Other concepts and features

Output Format

While the output format is indeed a conversion option, currently it's not located in the conversion dialog but in the control panel of the main window. The main reason for this is to keep those options in the control panel which directly affect the bitmap in the target panel.
There are four output modes available:
Depending on the selected output format, the bitmap displayed in the target panel will be updated (4 color palette in DVD modes vs. 256 color palette in BD modes).

Output Resolution

BDSup2Sub supports only default output resolutions:

Forced subtitles

In BD-SUP, VobSub and SUP/IFO streams, individual subtitles can be marked as "forced" which tells the player to display them even if subtitles are switched off. This means that forced subtitles and normal subtitles can be stored in the same stream. If forced subtitle frames are detected in an imported stream (and only then), you can choose to export only the forced subtitles to SUB/IDX or SUP by checking the according checkbox in the export dialog (or by using the "/forced" parameter on the command line).

Source and target frame rate

When reading a BD-SUP, BDSup2Sub tries to read the source frame rate from the stream. Keep in mind that it might be wrong or inaccurate! For HD-DVD SUPs, there is no frame rate information, so always 24p is assumed. However the source frame rate is only important if you change the frame rate during export.
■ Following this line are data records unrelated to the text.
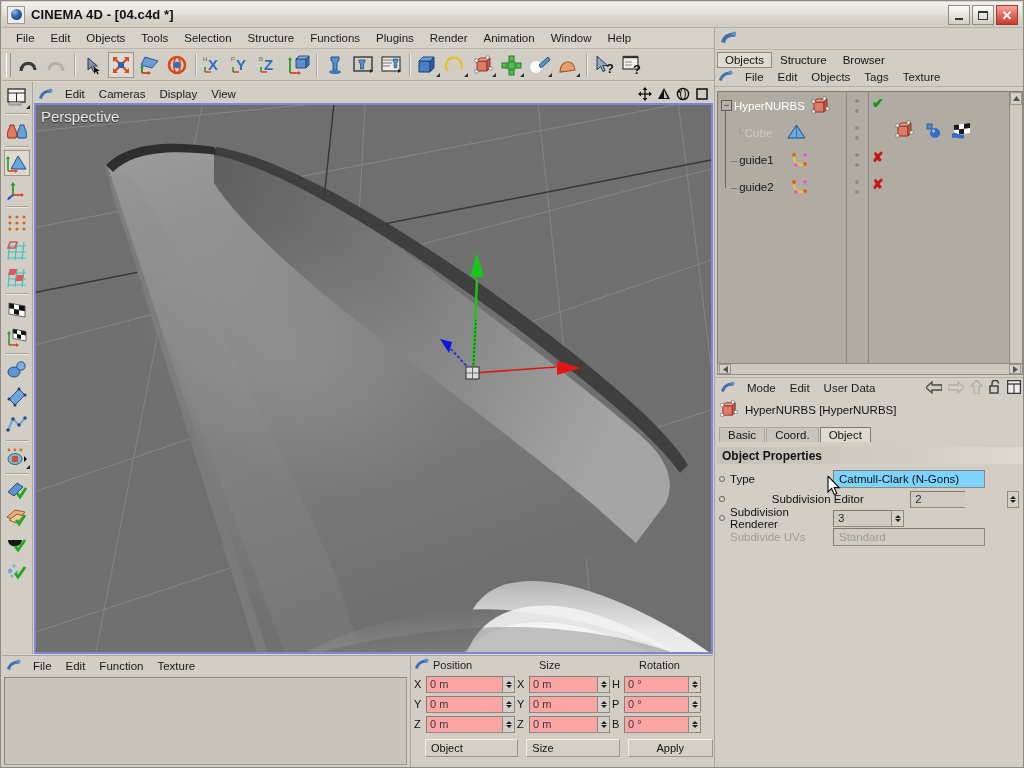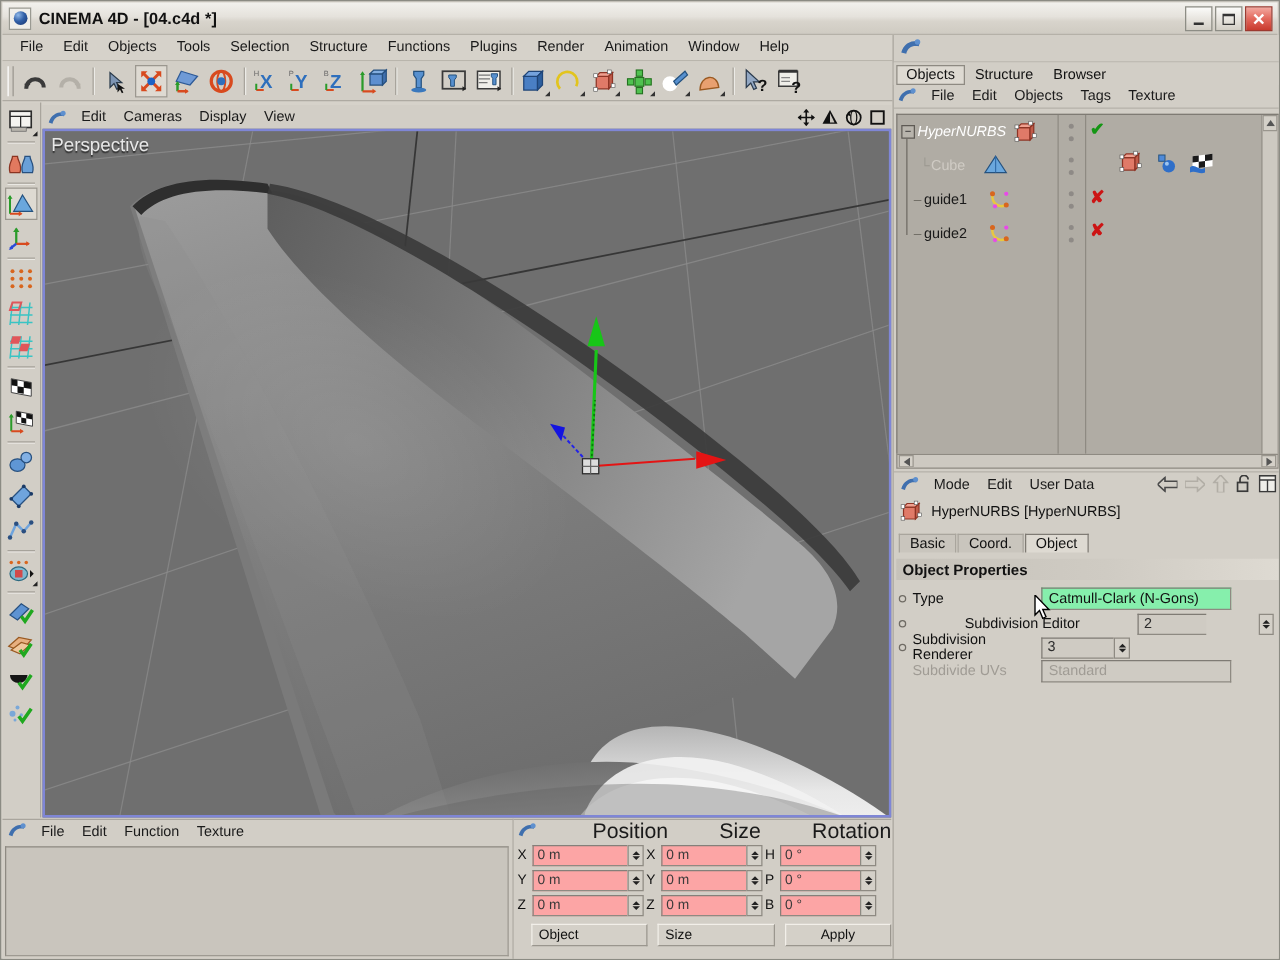--- a/index.html
+++ b/index.html
@@ -980,7 +980,7 @@
 
         <div class="om-row" style="padding-left:3px;">
           <span style="width:11px;height:11px;border:1px solid #5e5a54;background:#b8b4ac;display:flex;align-items:center;justify-content:center;font-size:9px;line-height:1;color:#222;">−</span>
-          <span class="om-name" style="margin-left:2px;font-style:italic;">HyperNURBS</span>
+          <span class="om-name" style="margin-left:2px;">HyperNURBS</span>
           <span class="om-icon">
             <svg width="21" height="21" viewBox="0 0 21 21">
                 <path d="M4 7 L14 7 L14 17 L4 17 Z" fill="#e07a68" stroke="#8e3425" stroke-width="1"></path>

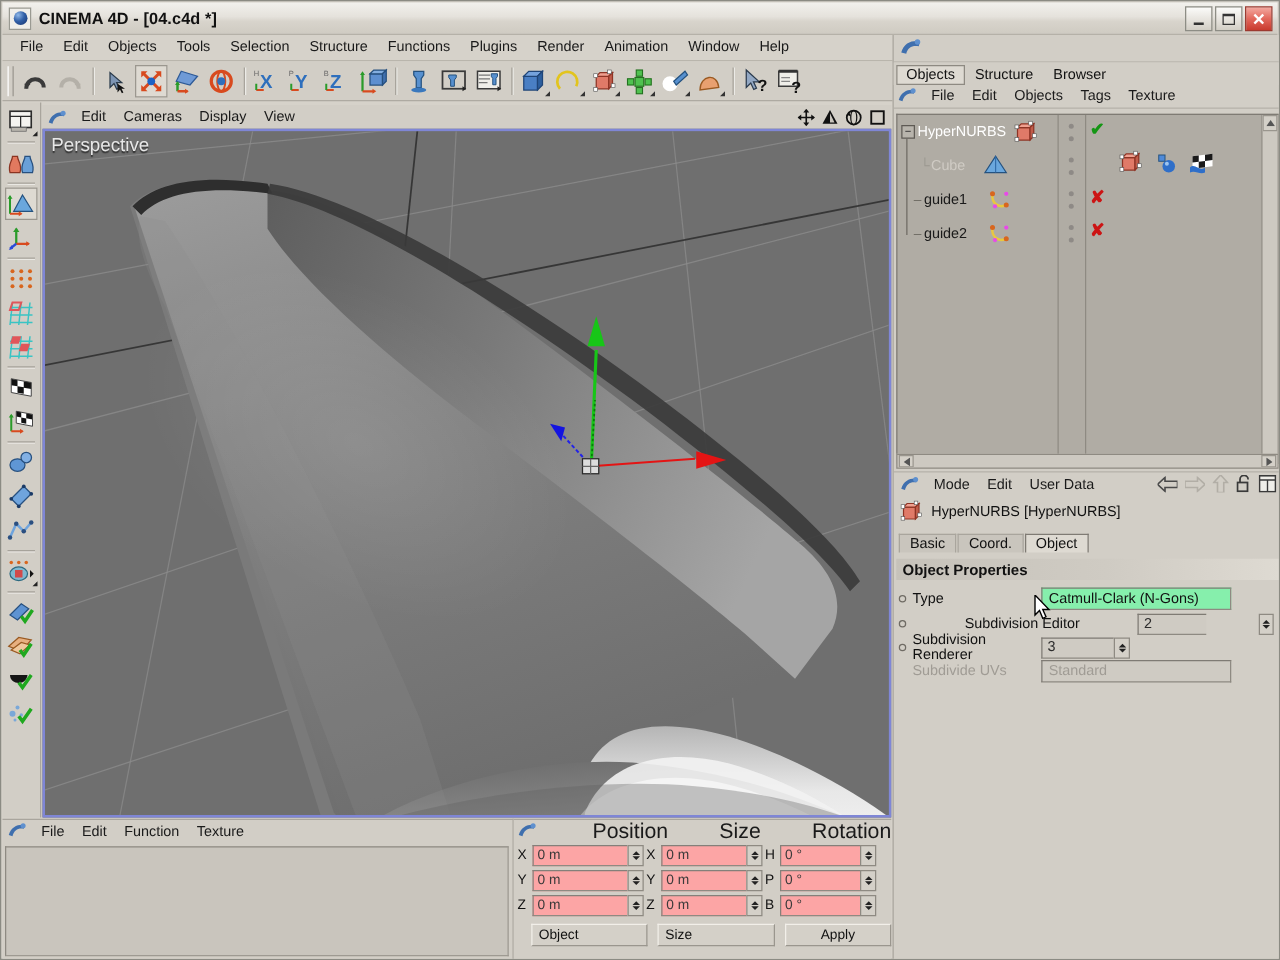--- a/index.html
+++ b/index.html
@@ -235,7 +235,7 @@
   .proplabel { font-size:11.5px; color:#111; width:103px; }
   .proplabel.dim { color:#a09c95; }
   .selectbox {
-    height:18px; background:#86efac; border:1px solid #8e8a82;
+    height:18px; background:#7dd3fc; border:1px solid #8e8a82;
     border-top-color:#7f7b74; border-left-color:#7f7b74;
     display:flex; align-items:center; padding-left:5px; font-size:11.5px; color:#111;
     position:relative;

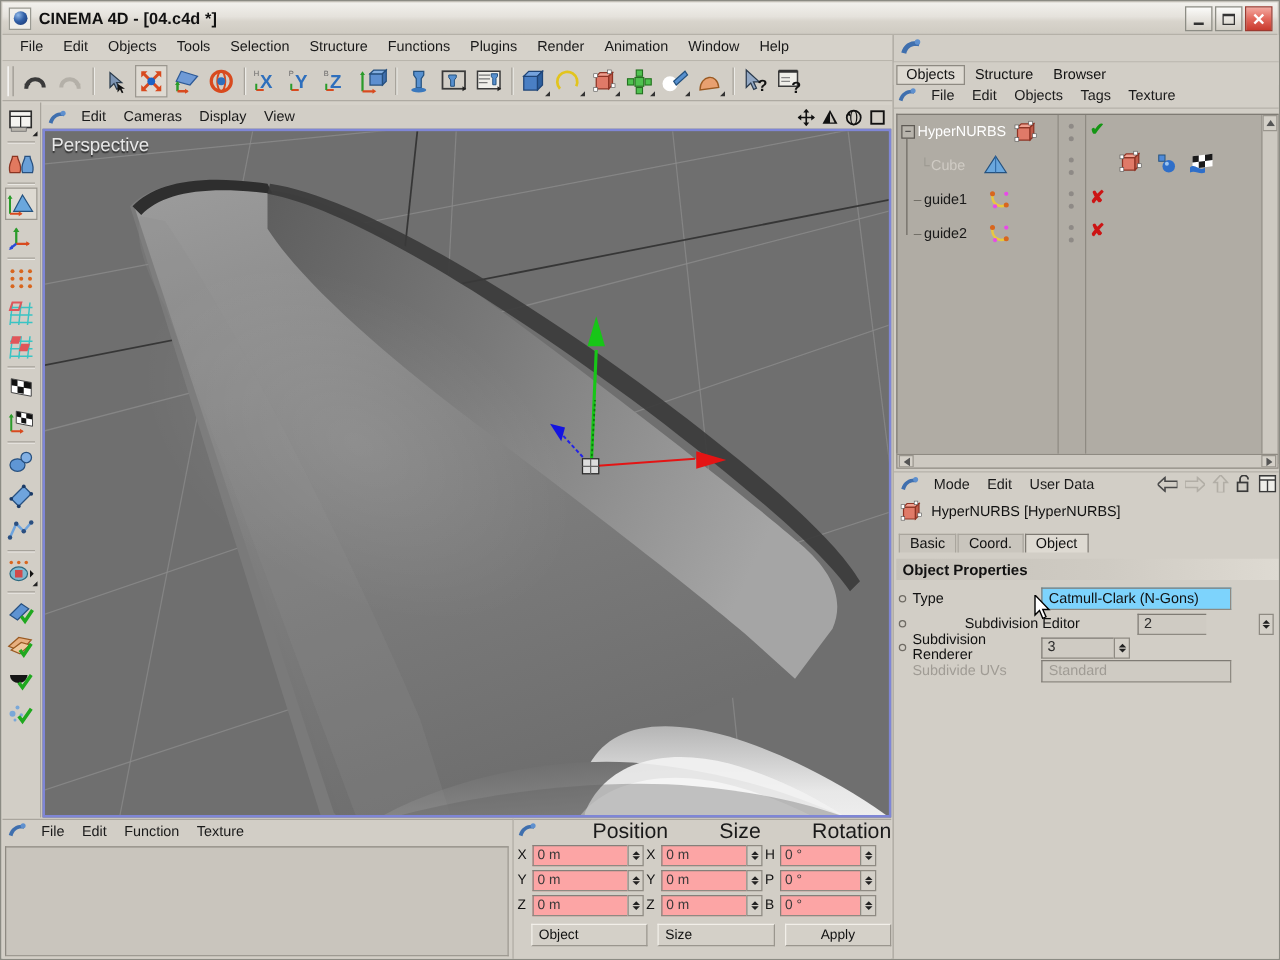--- a/index.html
+++ b/index.html
@@ -131,7 +131,7 @@
     background:#d2cec6; border-top:1px solid #a9a59d;
   }
   #coordmgr .chead { height:18px; display:flex; align-items:center; padding-left:3px; }
-  #coordmgr .chead .hl { font-size:17px; color:#1a1a1a;margin-left:41px; }
+  #coordmgr .chead .hl { font-size:11px; color:#1a1a1a; }
   .coordrow { display:flex; align-items:center; height:20px; padding-left:3px; }
   .axlabel { width:12px; font-size:11px; color:#111; }
   .numfield {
In this case, it's used together with the target frame rate to calculate the factor used to manipulate the time stamps. Note that to convert a movie from NTSC (3:2 pulldown) to PAL, you would still need to select 24p as source and not NTSC or 30p because the source timing is natively 24p and this is the only thing that matters for the conversion.
The target frame rate is always important, as it's always used to synchronize the start/end times with the frame rate. For best results, always select the correct target frame rate. Note that the default setting only depends on the resolution (PAL -> 25p, NTSC -> 30p, HD -> 24p).

Filter Modes

You can select a scaling filter in the according combo box in the main view. The fastest algorithm is Bilinear, the slowest modes are Lanczos3 and Mitchell. For SUP/XML export with a 256 color palette, Mitchell or Lanczos3 are usually the best choice. For VobSub (or SUP/IFO) with only 4 colors, this is harder to predict. Just play around with the filters, alpha threshold and luminance thresholds to find the best quality.

Free Scaling

BDSup2Sub allows to scale captions in X and Y direction independently of the screen resolution. This feature can be used to e.g. enlarge the captions to make them more readable or to shrink them a little bit to make them fit into the cinemascope bars. Simply enter any value between 0.5 and 2.0 for scaling in X and Y direction. Indeed, for conversion from BD to DVD it's often a good idea to scale the subtitles by a factor of e.g. 1.2 to make them more readable. To compensate for the slightly increased size, you may want to move the captions with the "move all" feature then.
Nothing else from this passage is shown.